I've a confession to make. I have an addiction. I'm not at all ashamed, despite the dramatic opening. I'm finding myself engrossed by brain training apps.
Many of them are heinously expensive. Paying three figures for glorified Tetris isn't quite worth it. Though I make do with what I have. One app that's made the grade (once I'd exhausted all others) was Elevate. Simple and stimulating. That's not to say they're completely effective, as science suggests.
What struck me immediately was the breadth and depth of the "writing" portion of the "course." One of the portions fortifying the mind was brevity, or omitting needless words. Old Strunk and White may recommended judicious grammatical choices in their masterwork The Elements of Style.
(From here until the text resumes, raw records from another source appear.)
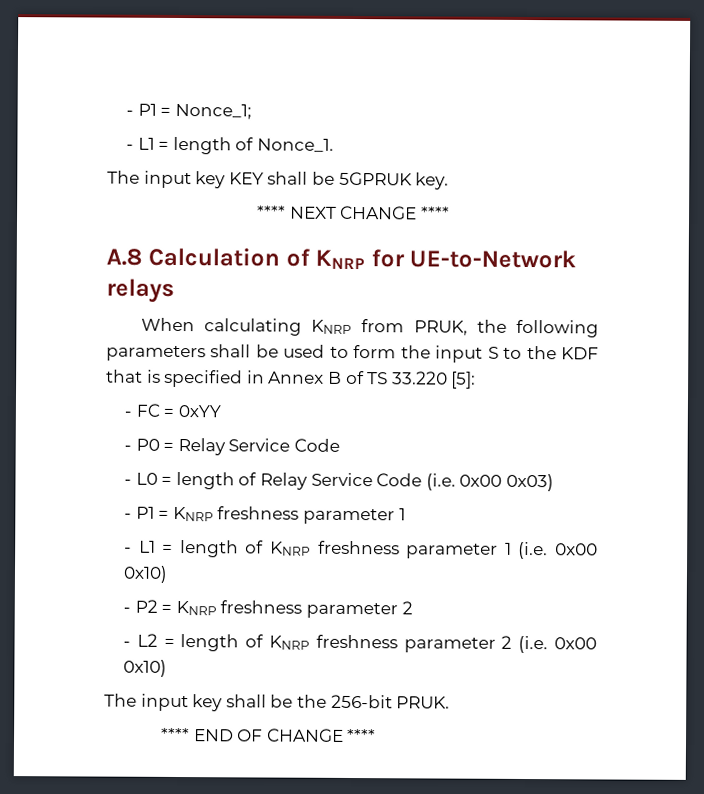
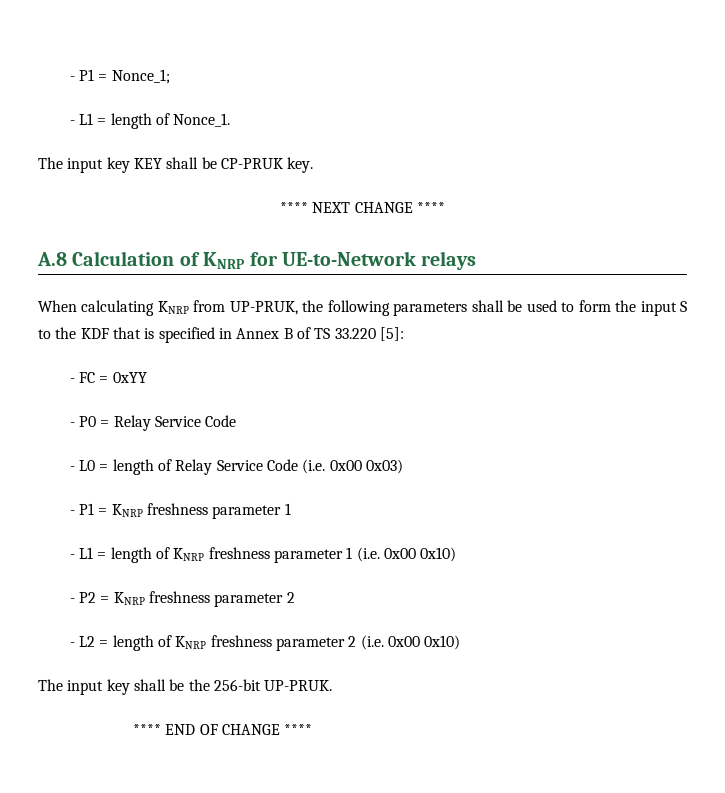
- The input key KEY shall be 5GPRUK key.
+ The input key KEY shall be CP-PRUK key.
- When calculating KNRP from PRUK, the following parameters shall be used to form the input S to the KDF that is specified in Annex B of TS 33.220 [5]:
+ When calculating KNRP from UP-PRUK, the following parameters shall be used to form the input S to the KDF that is specified in Annex B of TS 33.220 [5]:
- The input key shall be the 256-bit PRUK.
+ The input key shall be the 256-bit UP-PRUK.

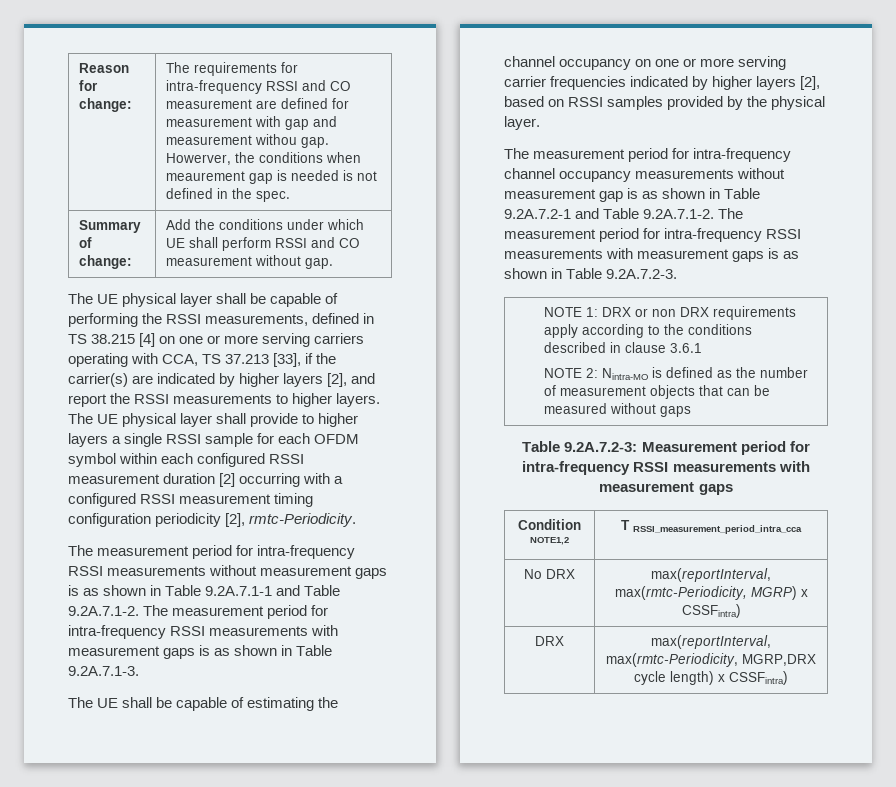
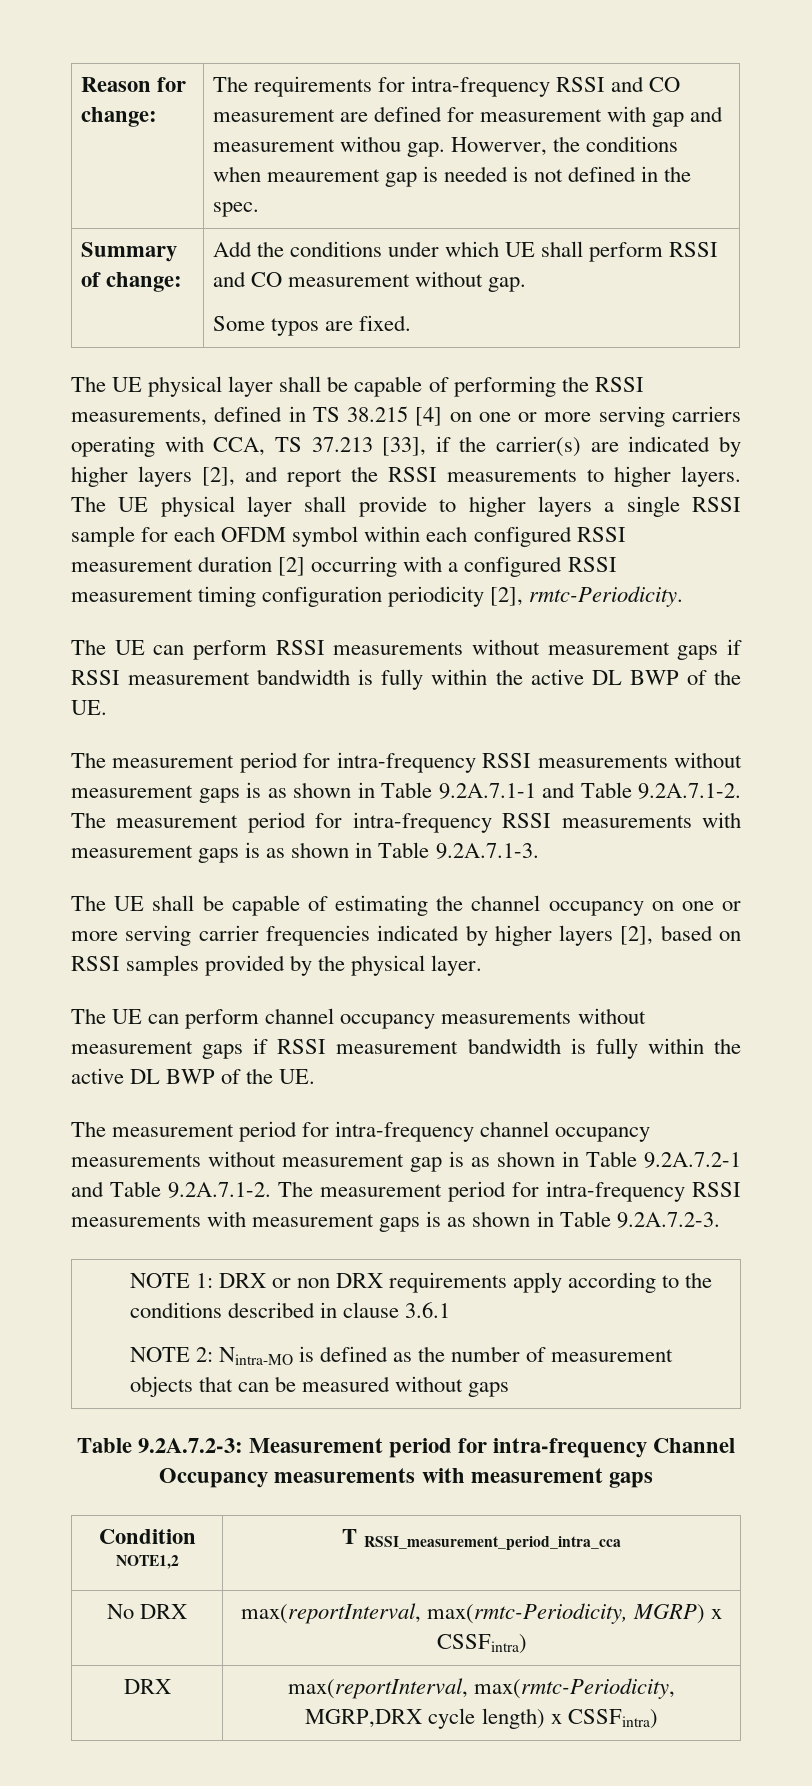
  Summary of change: | Add the conditions under which UE shall perform RSSI and CO measurement without gap.
+ Some typos are fixed.
+ The UE can perform RSSI measurements without measurement gaps if RSSI measurement bandwidth is fully within the active DL BWP of the UE.
+ The UE can perform channel occupancy measurements without measurement gaps if RSSI measurement bandwidth is fully within the active DL BWP of the UE.
- Table 9.2A.7.2-3: Measurement period for intra-frequency RSSI measurements with measurement gaps
+ Table 9.2A.7.2-3: Measurement period for intra-frequency Channel Occupancy measurements with measurement gaps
Were they actually improving our brainpower?
Perhaps not. The inverse may be true. They could be conserving others' brainpower. In my view, half the battle's won if you're aiming for clear, concise and effective communication.
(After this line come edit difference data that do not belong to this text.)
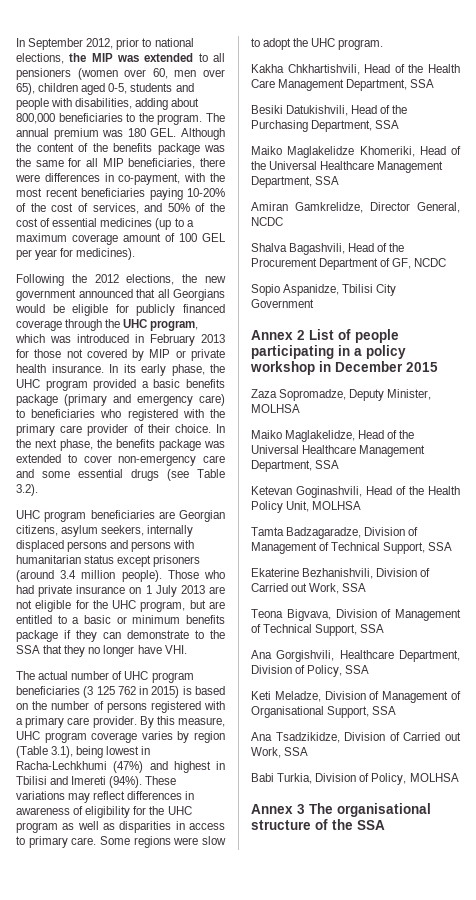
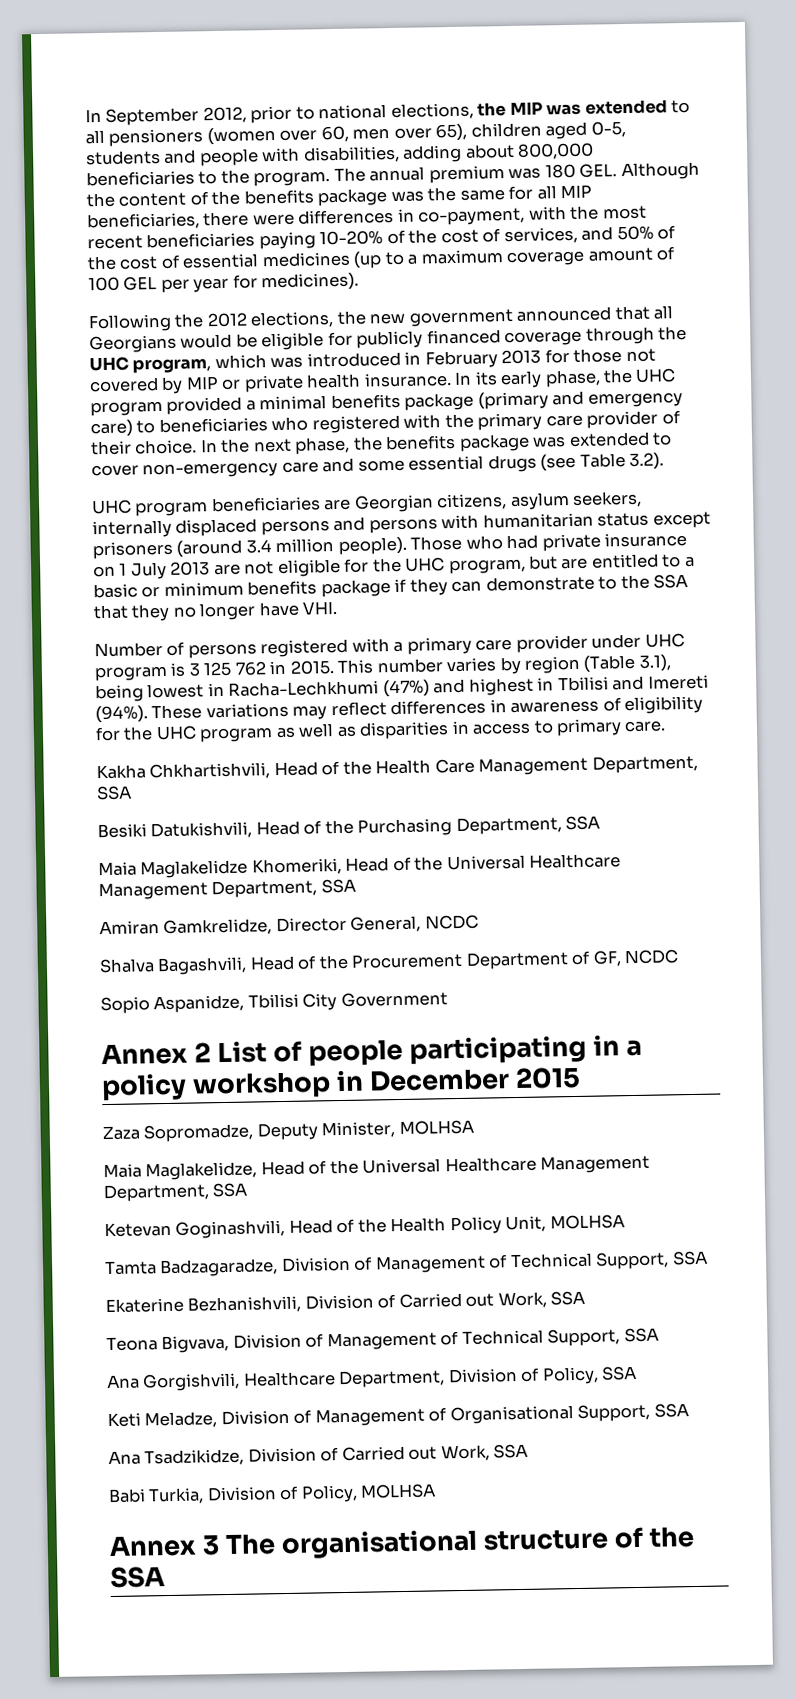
- In its early phase, the UHC program provided a basic benefits package (primary and emergency care) to beneficiaries who registered with the primary care provider of their choice.
+ In its early phase, the UHC program provided a minimal benefits package (primary and emergency care) to beneficiaries who registered with the primary care provider of their choice.
- The actual number of UHC program beneficiaries (3 125 762 in 2015) is based on the number of persons registered with a primary care provider. By this measure, UHC program coverage varies by region (Table 3.1), being lowest in Racha-Lechkhumi (47%) and highest in Tbilisi and Imereti (94%).
+ Number of persons registered with a primary care provider under UHC program is 3 125 762 in 2015. This number varies by region (Table 3.1), being lowest in Racha-Lechkhumi (47%) and highest in Tbilisi and Imereti (94%).
- Some regions were slow to adopt the UHC program.
- Maiko Maglakelidze Khomeriki, Head of the Universal Healthcare Management Department, SSA
+ Maia Maglakelidze Khomeriki, Head of the Universal Healthcare Management Department, SSA
- Maiko Maglakelidze, Head of the Universal Healthcare Management Department, SSA
+ Maia Maglakelidze, Head of the Universal Healthcare Management Department, SSA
One side-effect of the academic experience is contracting superfluis verbis; using too many words.
Those privy to the humanities may (fondly?) remember writing essays of pre-determined length. 2,000w, 4,000w, and so on. Why these arbitrary limits? Moreover, why must students learn habits of ineffective communication in preparation for the wider world?
In my view, the academy seeks to conflate "intelligence" with length. If one's professor has trouble navigating Byzantine sentences and concepts, then surely the student has promise. Peppering one's speech with $10 words must indicate a person of higher learning. What nonsense!
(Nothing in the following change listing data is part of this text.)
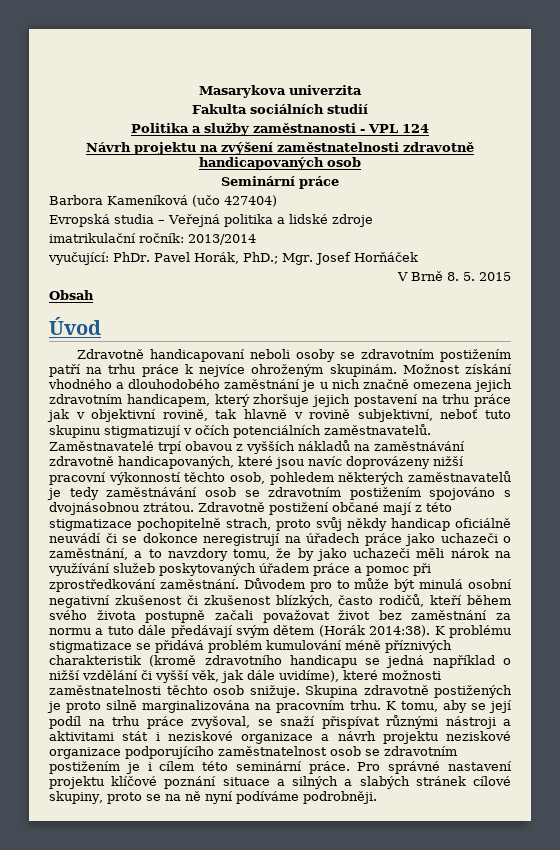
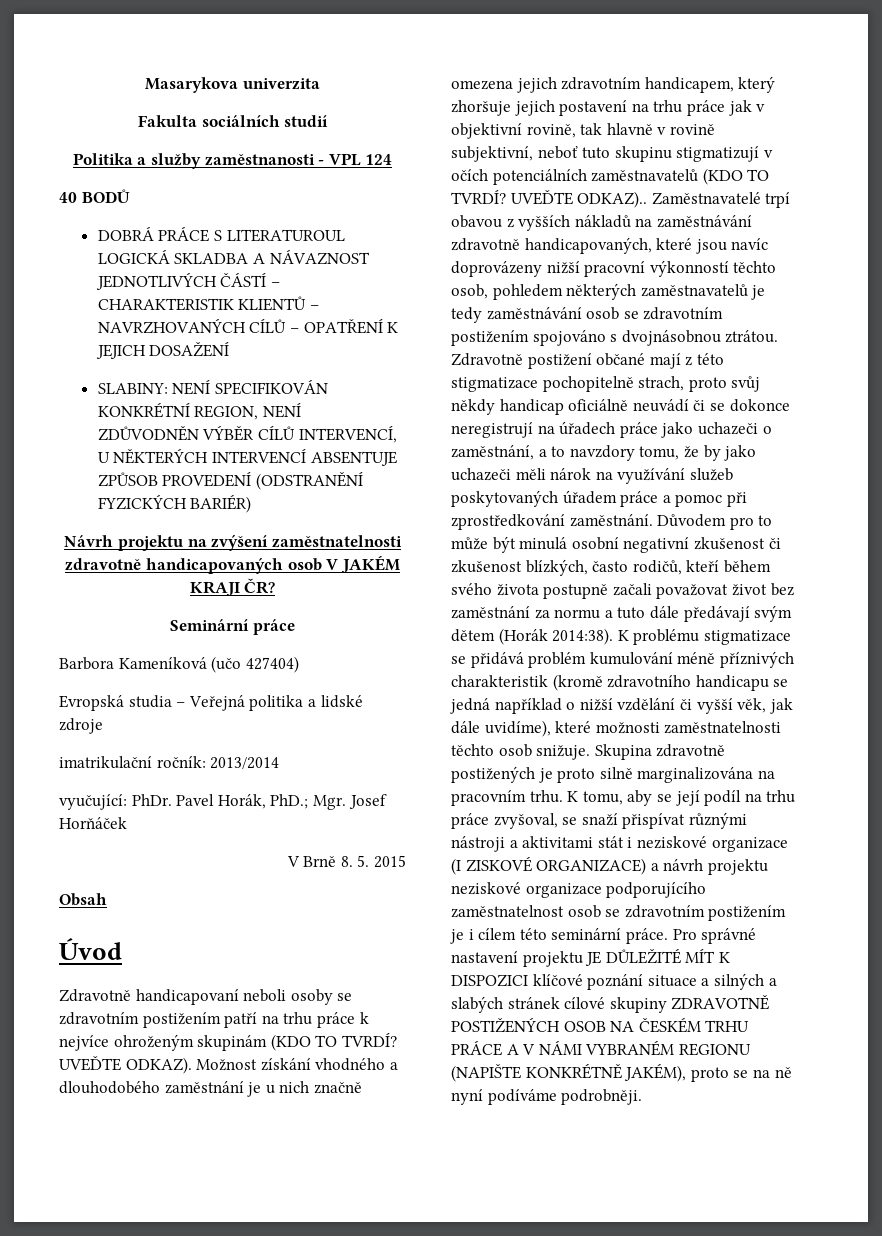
+ 40 BODŮ
+ DOBRÁ PRÁCE S LITERATUROUL LOGICKÁ SKLADBA A NÁVAZNOST JEDNOTLIVÝCH ČÁSTÍ – CHARAKTERISTIK KLIENTŮ – NAVRZHOVANÝCH CÍLŮ – OPATŘENÍ K JEJICH DOSAŽENÍ
+ SLABINY: NENÍ SPECIFIKOVÁN KONKRÉTNÍ REGION, NENÍ ZDŮVODNĚN VÝBĚR CÍLŮ INTERVENCÍ, U NĚKTERÝCH INTERVENCÍ ABSENTUJE ZPŮSOB PROVEDENÍ (ODSTRANĚNÍ FYZICKÝCH BARIÉR)
- Návrh projektu na zvýšení zaměstnatelnosti zdravotně handicapovaných osob
+ Návrh projektu na zvýšení zaměstnatelnosti zdravotně handicapovaných osob V JAKÉM KRAJI ČR?
- Zdravotně handicapovaní neboli osoby se zdravotním postižením patří na trhu práce k nejvíce ohroženým skupinám.
+ Zdravotně handicapovaní neboli osoby se zdravotním postižením patří na trhu práce k nejvíce ohroženým skupinám (KDO TO TVRDÍ? UVEĎTE ODKAZ).
- Možnost získání vhodného a dlouhodobého zaměstnání je u nich značně omezena jejich zdravotním handicapem, který zhoršuje jejich postavení na trhu práce jak v objektivní rovině, tak hlavně v rovině subjektivní, neboť tuto skupinu stigmatizují v očích potenciálních zaměstnavatelů.
+ Možnost získání vhodného a dlouhodobého zaměstnání je u nich značně omezena jejich zdravotním handicapem, který zhoršuje jejich postavení na trhu práce jak v objektivní rovině, tak hlavně v rovině subjektivní, neboť tuto skupinu stigmatizují v očích potenciálních zaměstnavatelů (KDO TO TVRDÍ? UVEĎTE ODKAZ)..
- K tomu, aby se její podíl na trhu práce zvyšoval, se snaží přispívat různými nástroji a aktivitami stát i neziskové organizace a návrh projektu neziskové organizace podporujícího zaměstnatelnost osob se zdravotním postižením je i cílem této seminární práce.
+ K tomu, aby se její podíl na trhu práce zvyšoval, se snaží přispívat různými nástroji a aktivitami stát i neziskové organizace (I ZISKOVÉ ORGANIZACE) a návrh projektu neziskové organizace podporujícího zaměstnatelnost osob se zdravotním postižením je i cílem této seminární práce.
- Pro správné nastavení projektu klíčové poznání situace a silných a slabých stránek cílové skupiny, proto se na ně nyní podíváme podrobněji.
+ Pro správné nastavení projektu JE DŮLEŽITÉ MÍT K DISPOZICI klíčové poznání situace a silných a slabých stránek cílové skupiny ZDRAVOTNĚ POSTIŽENÝCH OSOB NA ČESKÉM TRHU PRÁCE A V NÁMI VYBRANÉM REGIONU (NAPIŠTE KONKRÉTNĚ JAKÉM), proto se na ně nyní podíváme podrobněji.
Once the student approaches the marketplace, they soon find their unruly and overgrown sentences are in dire need of pruning. It takes many years to unlearn what our student has imbibed. Co-workers, clients and people in general needn't exert mental effort deciphering your prose. It should flow into them as a river does the ocean. Books I find too clumsy or unwieldy seldom go read. Perhaps you do, too.
My best way to counteract bloated prose? Keep writing. If people have trouble understanding your writing, keeping it simple is best. It's one of my (many) philosophies on copywriting.
Enter the Internet to keep one honest - Hemingway App is a free app to help achieve brevity and clarity in your writing. You can mess around with your settings in Microsoft Word, but Hemingway app is so austere and novel I feel our dear Earnest could settle for it over his old Corona No. 4.
What's your take? Is brevity the soul of good writing?